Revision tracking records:
┄┄┄┄┄┄┄┄┄┄

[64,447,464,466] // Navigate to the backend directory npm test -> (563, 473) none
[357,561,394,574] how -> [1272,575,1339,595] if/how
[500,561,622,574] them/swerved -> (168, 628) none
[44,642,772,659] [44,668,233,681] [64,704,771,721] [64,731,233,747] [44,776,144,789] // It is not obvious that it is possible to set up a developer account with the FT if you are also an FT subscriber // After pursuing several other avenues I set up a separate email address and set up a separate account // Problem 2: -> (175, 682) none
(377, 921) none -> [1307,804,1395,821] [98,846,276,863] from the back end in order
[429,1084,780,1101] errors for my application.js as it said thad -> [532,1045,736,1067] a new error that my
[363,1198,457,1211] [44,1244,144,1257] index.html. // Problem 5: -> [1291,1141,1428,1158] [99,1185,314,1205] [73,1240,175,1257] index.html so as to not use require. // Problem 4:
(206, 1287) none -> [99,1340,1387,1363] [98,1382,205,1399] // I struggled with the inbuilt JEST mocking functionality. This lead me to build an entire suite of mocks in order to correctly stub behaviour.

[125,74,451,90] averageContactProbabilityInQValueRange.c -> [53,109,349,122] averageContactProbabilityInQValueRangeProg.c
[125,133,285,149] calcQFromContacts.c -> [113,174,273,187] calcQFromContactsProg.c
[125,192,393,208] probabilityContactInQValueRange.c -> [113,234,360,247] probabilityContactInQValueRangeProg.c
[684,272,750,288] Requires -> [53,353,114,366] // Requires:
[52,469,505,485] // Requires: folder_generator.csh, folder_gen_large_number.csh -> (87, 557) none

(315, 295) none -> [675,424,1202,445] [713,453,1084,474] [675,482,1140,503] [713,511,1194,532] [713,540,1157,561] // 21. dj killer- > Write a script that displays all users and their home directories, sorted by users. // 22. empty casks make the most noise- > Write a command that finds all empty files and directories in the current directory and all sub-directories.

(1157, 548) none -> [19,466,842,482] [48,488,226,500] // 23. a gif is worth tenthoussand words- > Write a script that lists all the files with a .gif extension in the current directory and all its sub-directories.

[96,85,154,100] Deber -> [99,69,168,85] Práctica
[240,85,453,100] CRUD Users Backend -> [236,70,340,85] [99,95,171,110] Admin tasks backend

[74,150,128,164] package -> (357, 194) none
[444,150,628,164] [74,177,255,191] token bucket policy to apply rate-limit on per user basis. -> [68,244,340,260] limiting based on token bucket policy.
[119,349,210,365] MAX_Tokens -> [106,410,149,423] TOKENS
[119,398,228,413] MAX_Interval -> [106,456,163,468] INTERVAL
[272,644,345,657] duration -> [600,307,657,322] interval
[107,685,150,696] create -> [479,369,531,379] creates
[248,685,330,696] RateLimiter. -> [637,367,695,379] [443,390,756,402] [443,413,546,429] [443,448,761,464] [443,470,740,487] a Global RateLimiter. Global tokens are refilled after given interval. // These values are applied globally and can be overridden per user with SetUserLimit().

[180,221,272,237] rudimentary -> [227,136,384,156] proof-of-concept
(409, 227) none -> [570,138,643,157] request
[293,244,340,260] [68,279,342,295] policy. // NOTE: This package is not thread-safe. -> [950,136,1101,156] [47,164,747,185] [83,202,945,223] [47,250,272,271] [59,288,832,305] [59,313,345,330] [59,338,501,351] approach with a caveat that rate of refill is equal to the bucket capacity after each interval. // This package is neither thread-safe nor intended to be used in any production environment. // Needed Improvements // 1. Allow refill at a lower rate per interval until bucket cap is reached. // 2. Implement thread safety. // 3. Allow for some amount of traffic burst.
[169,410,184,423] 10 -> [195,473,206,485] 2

┄┄┄┄┄┄┄┄┄┄

Every line above has to be restated word for word.

[64,447,464,466] // Navigate to the backend directory npm test -> (563, 473) none
[357,561,394,574] how -> [1272,575,1339,595] if/how
[500,561,622,574] them/swerved -> (168, 628) none
[44,642,772,659] [44,668,233,681] [64,704,771,721] [64,731,233,747] [44,776,144,789] // It is not obvious that it is possible to set up a developer account with the FT if you are also an FT subscriber // After pursuing several other avenues I set up a separate email address and set up a separate account // Problem 2: -> (175, 682) none
(377, 921) none -> [1307,804,1395,821] [98,846,276,863] from the back end in order
[429,1084,780,1101] errors for my application.js as it said thad -> [532,1045,736,1067] a new error that my
[363,1198,457,1211] [44,1244,144,1257] index.html. // Problem 5: -> [1291,1141,1428,1158] [99,1185,314,1205] [73,1240,175,1257] index.html so as to not use require. // Problem 4:
(206, 1287) none -> [99,1340,1387,1363] [98,1382,205,1399] // I struggled with the inbuilt JEST mocking functionality. This lead me to build an entire suite of mocks in order to correctly stub behaviour.

[125,74,451,90] averageContactProbabilityInQValueRange.c -> [53,109,349,122] averageContactProbabilityInQValueRangeProg.c
[125,133,285,149] calcQFromContacts.c -> [113,174,273,187] calcQFromContactsProg.c
[125,192,393,208] probabilityContactInQValueRange.c -> [113,234,360,247] probabilityContactInQValueRangeProg.c
[684,272,750,288] Requires -> [53,353,114,366] // Requires:
[52,469,505,485] // Requires: folder_generator.csh, folder_gen_large_number.csh -> (87, 557) none

(315, 295) none -> [675,424,1202,445] [713,453,1084,474] [675,482,1140,503] [713,511,1194,532] [713,540,1157,561] // 21. dj killer- > Write a script that displays all users and their home directories, sorted by users. // 22. empty casks make the most noise- > Write a command that finds all empty files and directories in the current directory and all sub-directories.

(1157, 548) none -> [19,466,842,482] [48,488,226,500] // 23. a gif is worth tenthoussand words- > Write a script that lists all the files with a .gif extension in the current directory and all its sub-directories.

[96,85,154,100] Deber -> [99,69,168,85] Práctica
[240,85,453,100] CRUD Users Backend -> [236,70,340,85] [99,95,171,110] Admin tasks backend

[74,150,128,164] package -> (357, 194) none
[444,150,628,164] [74,177,255,191] token bucket policy to apply rate-limit on per user basis. -> [68,244,340,260] limiting based on token bucket policy.
[119,349,210,365] MAX_Tokens -> [106,410,149,423] TOKENS
[119,398,228,413] MAX_Interval -> [106,456,163,468] INTERVAL
[272,644,345,657] duration -> [600,307,657,322] interval
[107,685,150,696] create -> [479,369,531,379] creates
[248,685,330,696] RateLimiter. -> [637,367,695,379] [443,390,756,402] [443,413,546,429] [443,448,761,464] [443,470,740,487] a Global RateLimiter. Global tokens are refilled after given interval. // These values are applied globally and can be overridden per user with SetUserLimit().

[180,221,272,237] rudimentary -> [227,136,384,156] proof-of-concept
(409, 227) none -> [570,138,643,157] request
[293,244,340,260] [68,279,342,295] policy. // NOTE: This package is not thread-safe. -> [950,136,1101,156] [47,164,747,185] [83,202,945,223] [47,250,272,271] [59,288,832,305] [59,313,345,330] [59,338,501,351] approach with a caveat that rate of refill is equal to the bucket capacity after each interval. // This package is neither thread-safe nor intended to be used in any production environment. // Needed Improvements // 1. Allow refill at a lower rate per interval until bucket cap is reached. // 2. Implement thread safety. // 3. Allow for some amount of traffic burst.
[169,410,184,423] 10 -> [195,473,206,485] 2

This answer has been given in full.